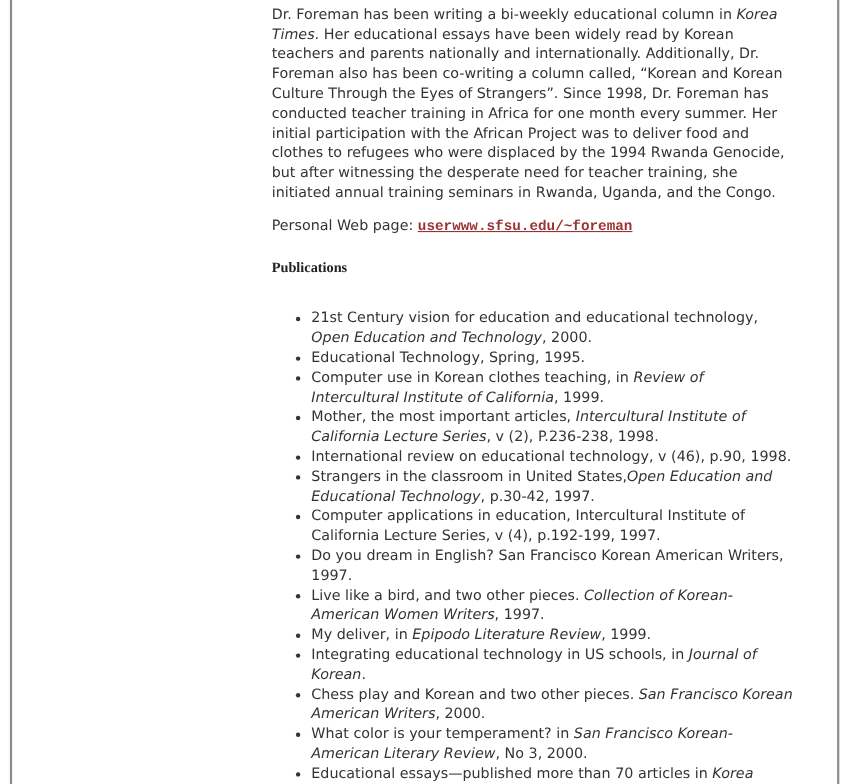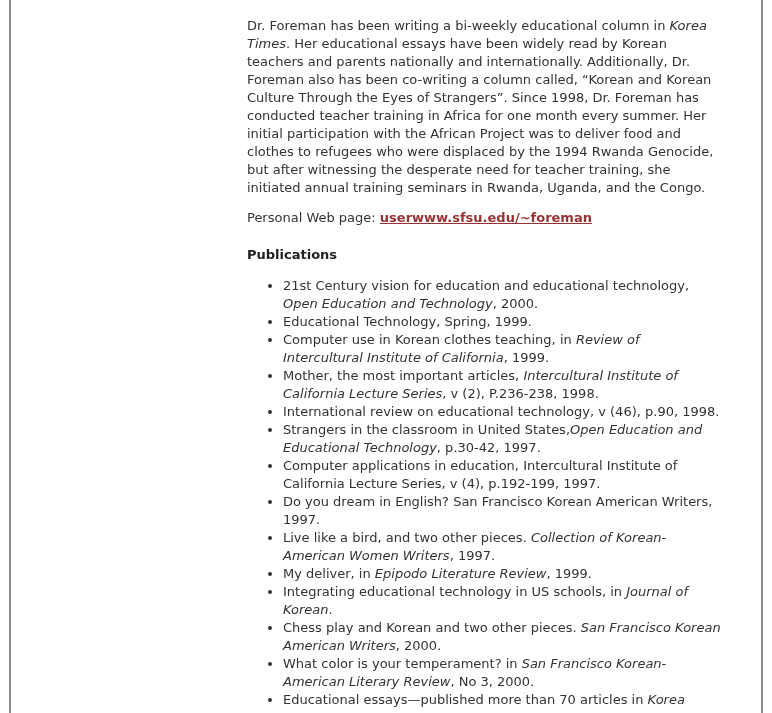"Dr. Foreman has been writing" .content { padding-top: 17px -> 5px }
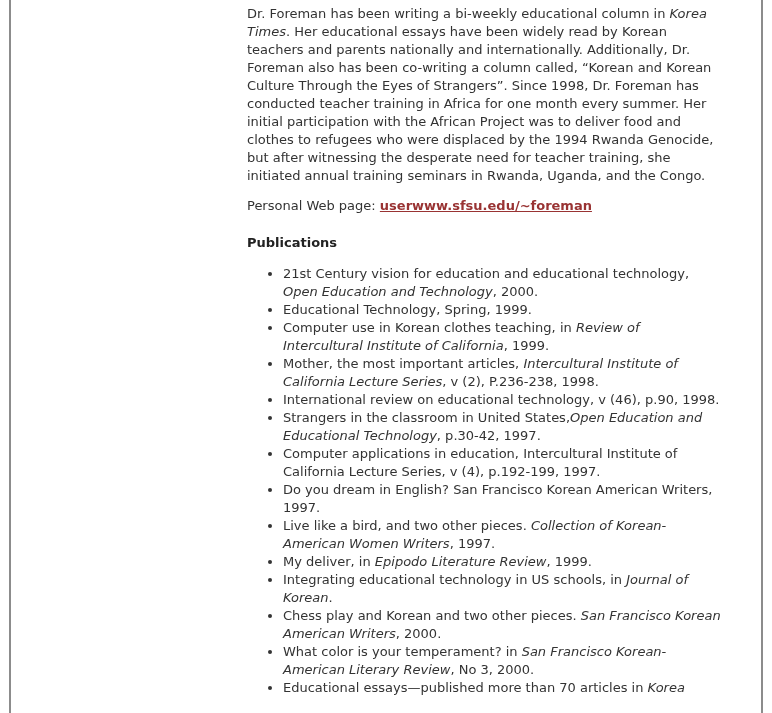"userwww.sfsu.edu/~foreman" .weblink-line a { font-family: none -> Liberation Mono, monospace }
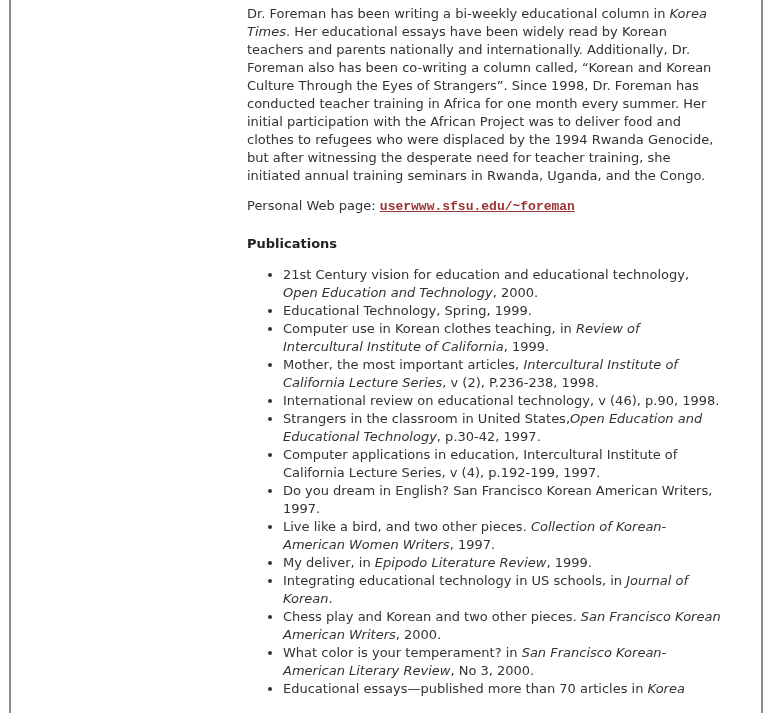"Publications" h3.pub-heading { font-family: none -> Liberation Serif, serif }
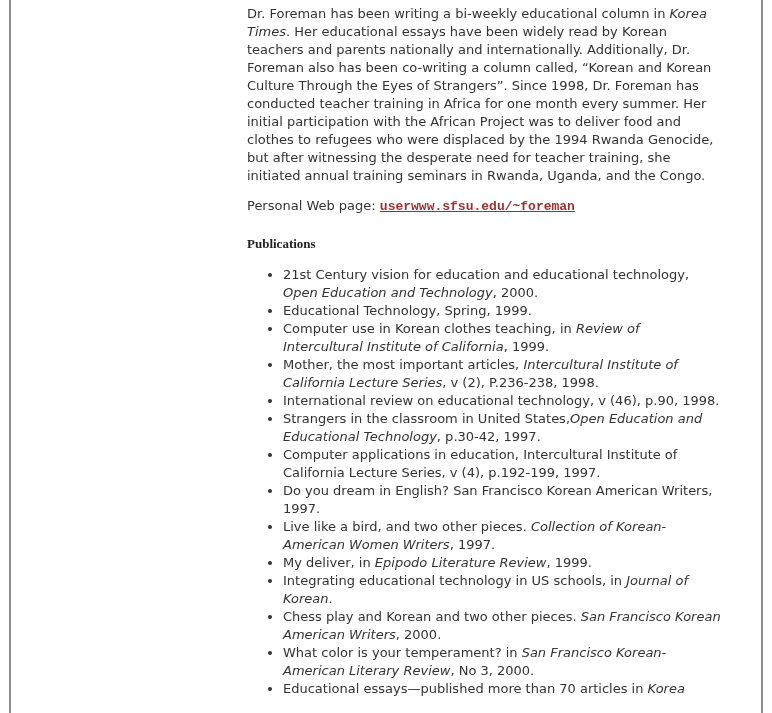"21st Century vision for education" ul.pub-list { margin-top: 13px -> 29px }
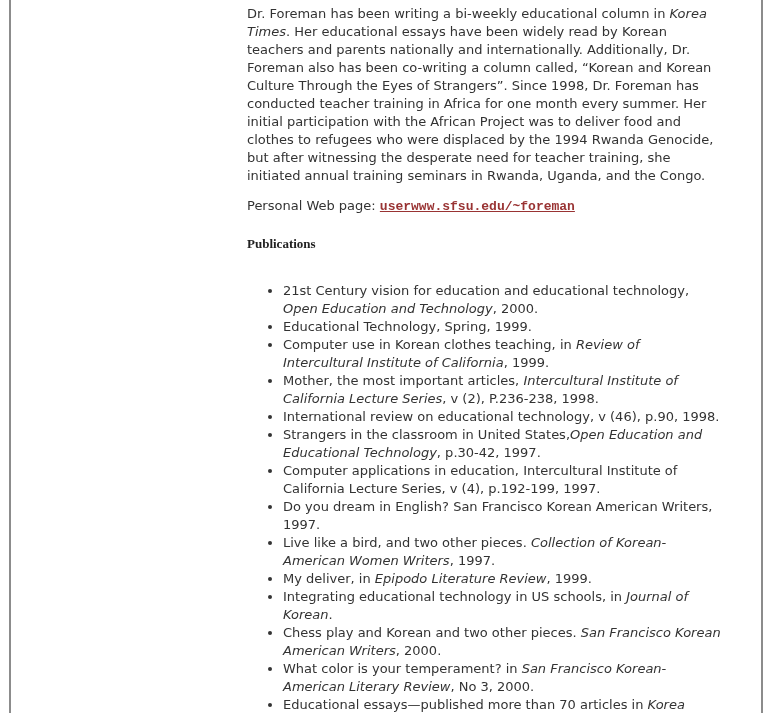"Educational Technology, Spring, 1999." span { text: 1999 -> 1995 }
^^^^
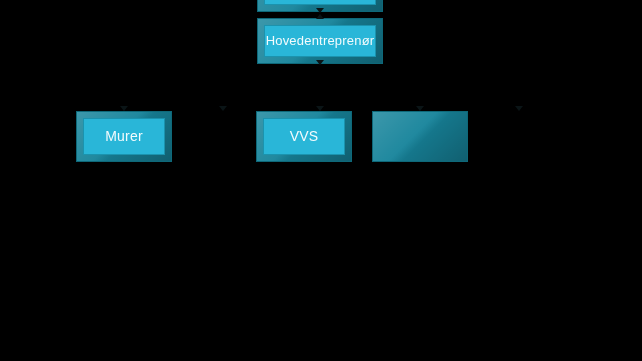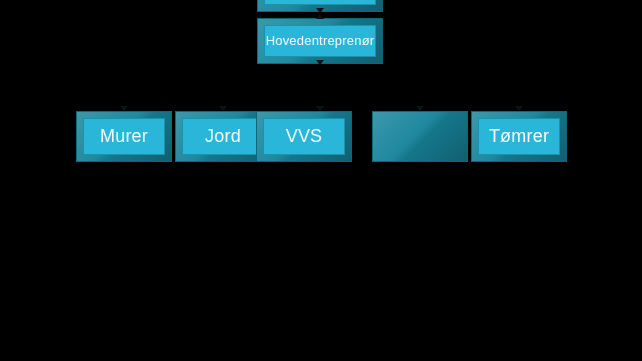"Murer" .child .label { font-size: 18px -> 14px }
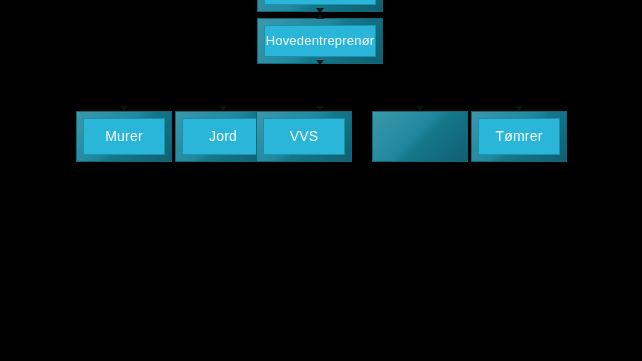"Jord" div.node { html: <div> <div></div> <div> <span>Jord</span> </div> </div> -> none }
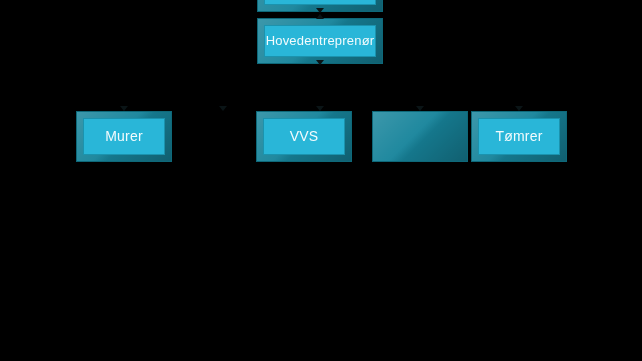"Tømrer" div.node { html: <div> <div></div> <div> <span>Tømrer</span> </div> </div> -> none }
^^^^
— Work to be completed —
Using the records above, repeat exactly the run of lines that starts with the line with "font-size: 18px ->" and goes on through the line with "<div></div> <div> <span>Tømrer</span>"; omit each picture.

— Solved exercise —
"Murer" .child .label { font-size: 18px -> 14px }
"Jord" div.node { html: <div> <div></div> <div> <span>Jord</span> </div> </div> -> none }
"Tømrer" div.node { html: <div> <div></div> <div> <span>Tømrer</span> </div> </div> -> none }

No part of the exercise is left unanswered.